До сих пор идут дискуссии — действительно ли Каменев выдал что-то такое, о чем не знали противники большевиков? Скорее всего, нет — о предстоящем «выступлении» не говорил тогда только ленивый. Вероятно, Ленина возмутила, во-первых, морально-этическая сторона его поступка — все-таки, как ни крути, а Каменев «вынес сор из избы» или, как сейчас часто говорят, «нарушил корпоративную этику». Но был от его интервью и действительно практический вред. Ведь позиция Каменева с Зиновьевым являлась отражением взглядов тысяч рядовых большевиков, у которых тоже имелись сомнения в целесообразности вооруженного выступления. Ленин это прекрасно понимал и считал, что публикация Каменева приведет к усилению вредных шатаний и колебаний среди партийцев. И это накануне «последнего и решительного боя»! Ленин расценил это газетное выступление как разглашение фактически секретного решения ЦК и потребовал исключить Каменева и Зиновьева из партии. Но остался в меньшинстве.
Одну из ключевых ролей в том, чтобы смягчить удар Ленина по «двум видным большевикам», сыграл Сталин. Тот самый, который их потом же и уничтожит. Сталин встретился с Зиновьевым и Каменевым и опубликовал в газете «Рабочий путь» письмо Зиновьева, в котором тот объяснял, что Ленин их не так понял и призывал «закрыть вопрос». «Мы вполне можем сомкнуть ряды и отложить наш спор до более благоприятных обстоятельств», — отмечал он. Сталин добавил к публикации письма еще и примечание от редакции. Оно гласило, что конфликт «можно считать исчерпанным». А резкость тона Ленина «не меняет того, что в основном мы остаемся единомышленниками».
Ленин, однако, так не считал. 19 октября он настаивал: «Каменев и Зиновьев выдали… решение ЦК своей партии о вооруженном восстании и о сокрытии от врага подготовки вооруженного восстания, выбора срока для вооруженного восстания. Это факт. Никакими увертками нельзя опровергнуть этого факта. Двое членов ЦК кляузной ложью перед капиталистами выдали им решение рабочих. Ответ на это может и должен быть один: немедленное решение ЦК:
«Признав полный состав штрейкбрехерства в выступлении Зиновьева и Каменева в непартийной печати, ЦК исключает обоих из партии».
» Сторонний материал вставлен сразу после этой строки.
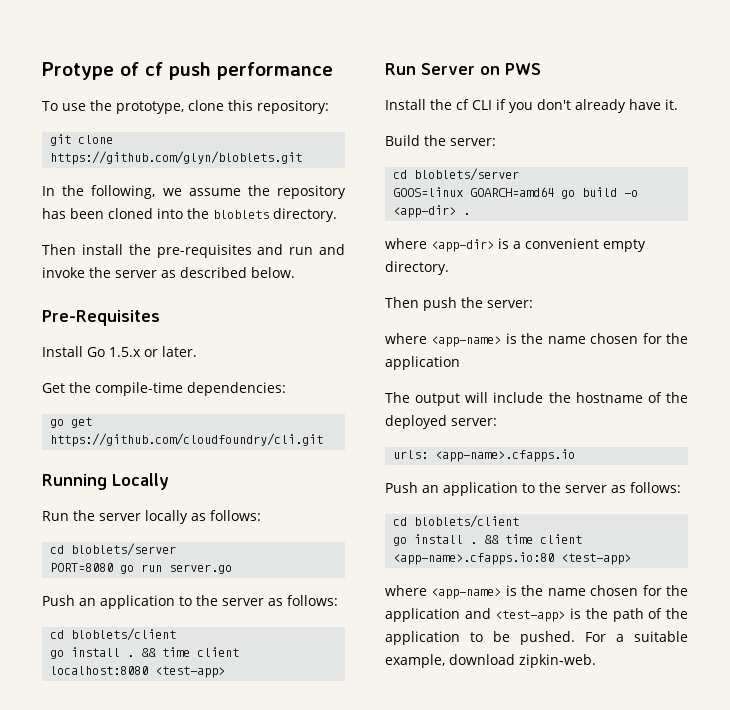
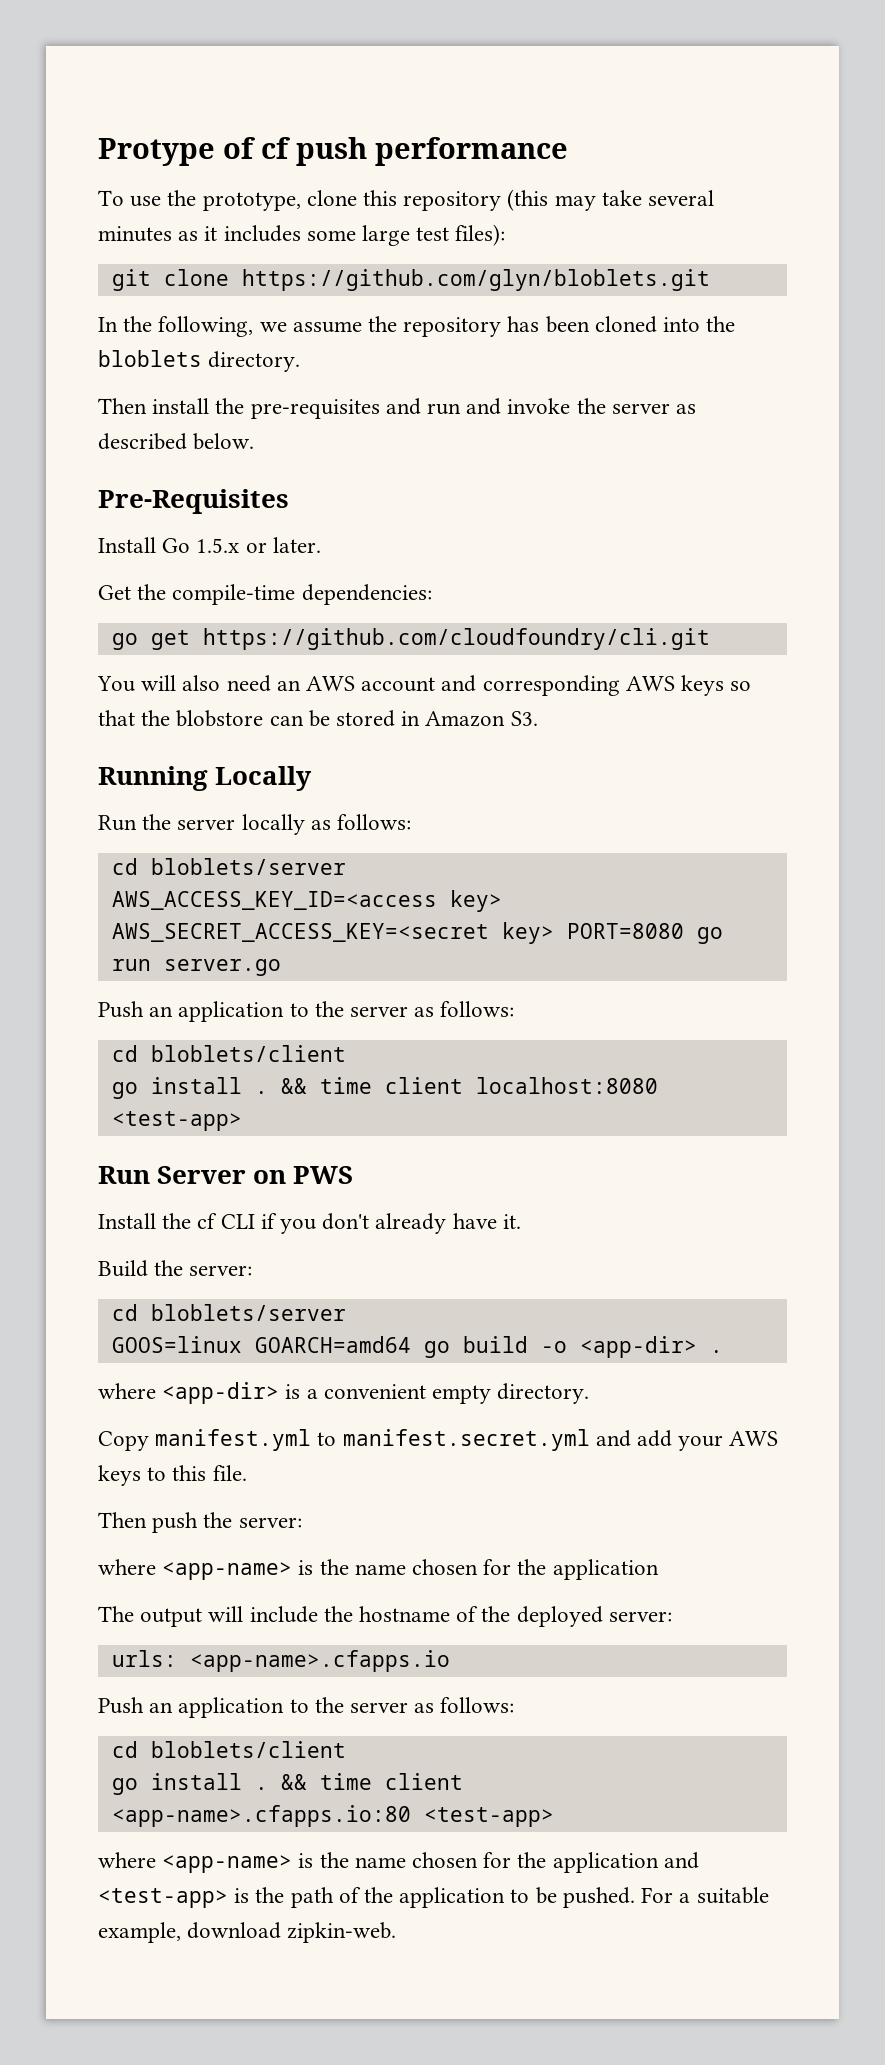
[256,100,329,114] repository: -> [403,189,715,211] [98,224,506,246] repository (this may take several minutes as it includes some large test files):
(324, 440) none -> [97,675,752,696] [98,710,538,727] // You will also need an AWS account and corresponding AWS keys so that the blobstore can be stored in Amazon S3.
(177, 549) none -> [111,890,502,912] [111,922,554,944] AWS_ACCESS_KEY_ID=<access key> AWS_SECRET_ACCESS_KEY=<secret key>
(449, 268) none -> [98,1429,779,1451] [98,1465,247,1486] // Copy manifest.yml to manifest.secret.yml and add your AWS keys to this file.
Мне нелегко писать это про бывших близких товарищей, но колебания я считал бы здесь преступлением, ибо иначе партия революционеров, не карающая видных штрейкбрехеров, погибла…
On n’est trahi que par les siens, говорят французы. Изменником может стать лишь свой человек.
Чем «виднее» штрейкбрехеры, тем обязательнее немедля карать их исключением».
Однако и тогда Ленина не поддержали. Несмотря на его фактический ультиматум. ЦК собрался 20 октября. В его заседании участвовали девять человек. Не было ни Ленина, ни Каменева с Зиновьевым. Каменев прислал заявление о своей отставке с поста члена ЦК. Сталин на заседании заявил, что предложение Ленина может рассматривать лишь пленум ЦК, поэтому его вообще надо снять с повестки дня. Он заявил, что «исключение из партии — не рецепт, нужно сохранить единство партии», и предложил «обязать этих двух тт. подчиниться, но оставить их в ЦК».
Тем не менее заявление Каменева об отставке все же рассмотрели и удовлетворили его: пять человек проголосовали «за», трое — «против». Затем Каменева и Зиновьева обязали не выступать «против решений ЦК и намеченной им линии работы» («за» голосовали шесть человек). А заодно единогласно запретили всем членам ЦК «выступать против принятых решений ЦК». 22 октября Ленин написал Свердлову: «По делу Зиновьева и Каменева, если
Утром 24 октября Каменев участвовал на заседании ЦК, которое проходило в Смольном. Именно он и открыл его и предложил, чтобы члены ЦК без особого постановления в ближайшие часы Смольный не покидали. Счет уже действительно шел на часы.
«На капитанском мостике»
Где был Каменев непосредственно в часы переворота? Согласно мемуарам Троцкого, рядом с ним, как выразился тогдашний председатель Петросовета, «на капитанском мостике». «К ночи 24-го члены Революционного комитета разошлись по районам, — писал он. — Я остался один. Потом пришел Каменев. Он был противником восстания. Но эту решающую ночь он пришел провести со мною, и мы остались вдвоем в маленькой угловой комнате третьего этажа, которая походила на капитанский мостик в решающую ночь революции».